(Records excerpted from a collection)
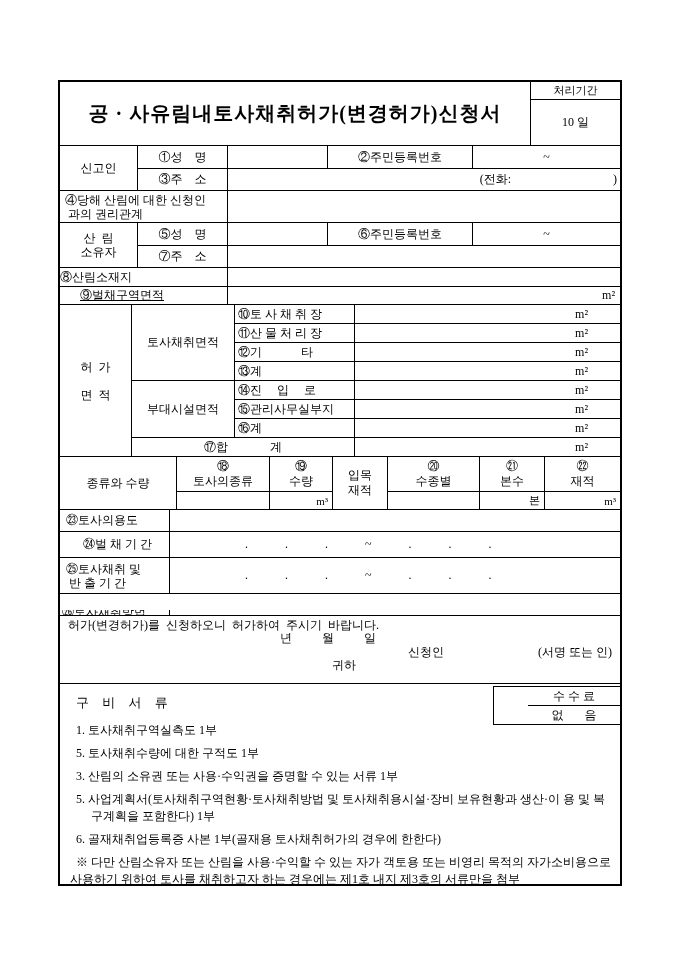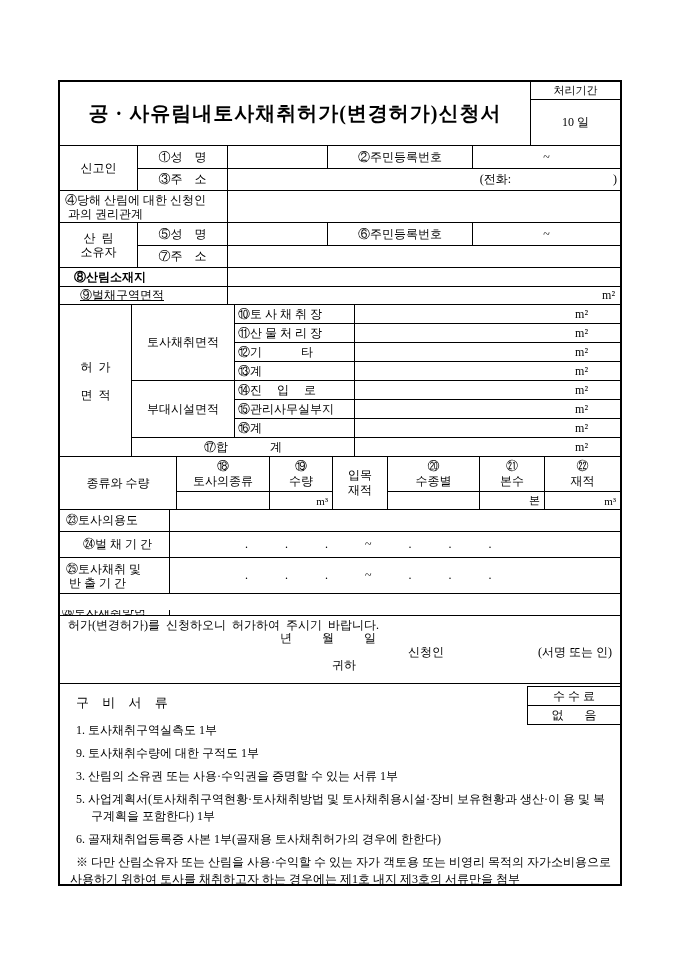--- a/index.html
+++ b/index.html
@@ -99,7 +99,7 @@
       <div class="c center pre">⑦주    소</div>
       <div class="c cs3 nr"></div>
 
-      <div class="c cs2" style="padding-left:14px;font-weight:bold;">⑧산림소재지</div>
+      <div class="c cs2" style="padding-left:0;">⑧산림소재지</div>
       <div class="c cs3 nr"></div>
 
       <div class="c cs2" style="padding-left:20px;text-decoration:underline;">⑨벌채구역면적</div>

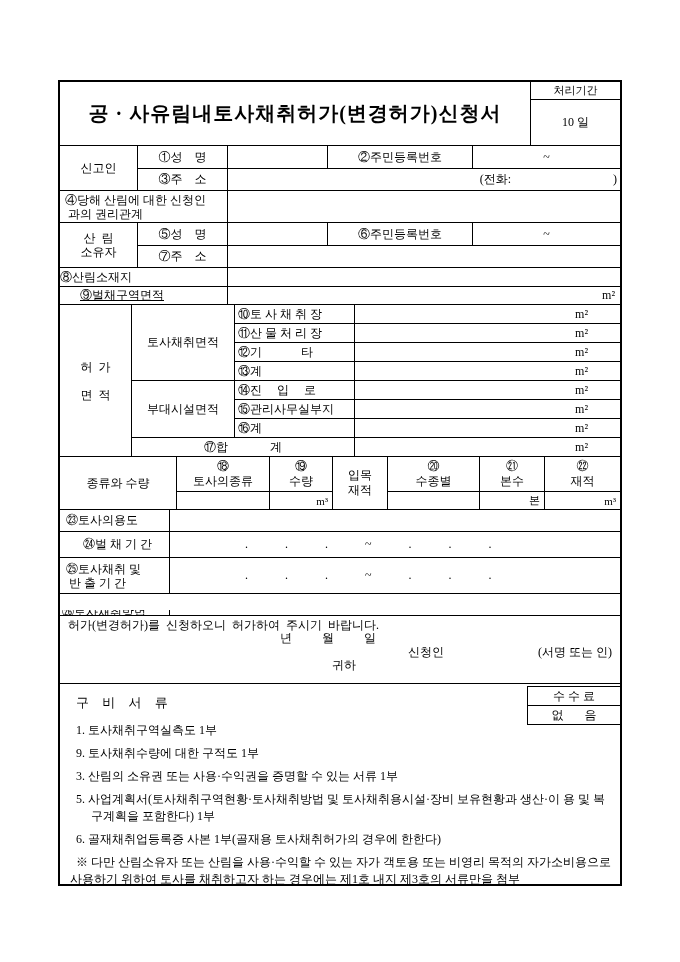--- a/index.html
+++ b/index.html
@@ -53,7 +53,7 @@
   
   #s7{position:relative;height:199px;padding:4px 8px;box-sizing:border-box;}
   .doc-header{font-size:13px;letter-spacing:5px;margin:6px 0 10px 8px;}
-  .fee-box{position:absolute;top:2px;right:0;width:92px;border:1px solid #000;border-right:none;}
+  .fee-box{position:absolute;top:2px;right:0;width:92px;border:1px solid #000;border-right:none;padding-left:34px;}
   .fee-row{height:18px;display:flex;align-items:center;justify-content:center;white-space:pre;}
   .fee-row:first-child{border-bottom:1px solid #000;}
   .doc-item{margin:0 0 6px 8px;padding-left:15px;text-indent:-15px;line-height:17px;}

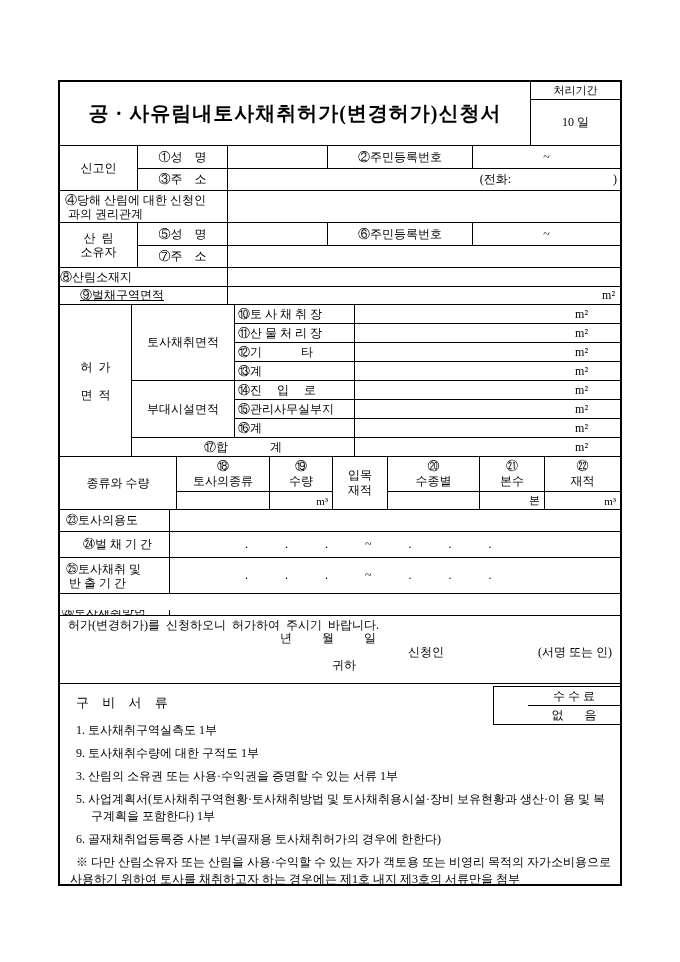--- a/index.html
+++ b/index.html
@@ -222,7 +222,7 @@
       </div>
       <div class="doc-header">구 비 서 류</div>
       <div class="doc-item">1. 토사채취구역실측도 1부</div>
-      <div class="doc-item">9. 토사채취수량에 대한 구적도 1부</div>
+      <div class="doc-item">5. 토사채취수량에 대한 구적도 1부</div>
       <div class="doc-item">3. 산림의 소유권 또는 사용·수익권을 증명할 수 있는 서류 1부</div>
       <div class="doc-item">5. 사업계획서(토사채취구역현황·토사채취방법 및 토사채취용시설·장비 보유현황과 생산·이 용 및 복구계획을 포함한다) 1부</div>
       <div class="doc-item">6. 골재채취업등록증 사본 1부(골재용 토사채취허가의 경우에 한한다)</div>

◆ Exercise brief: Show all lines in the entries above where the word "absolute" appears.

◆ Written response:
-  .fee-box{position:absolute;top:2px;right:0;width:92px;border:1px solid #000;border-right:none;}
+  .fee-box{position:absolute;top:2px;right:0;width:92px;border:1px solid #000;border-right:none;padding-left:34px;}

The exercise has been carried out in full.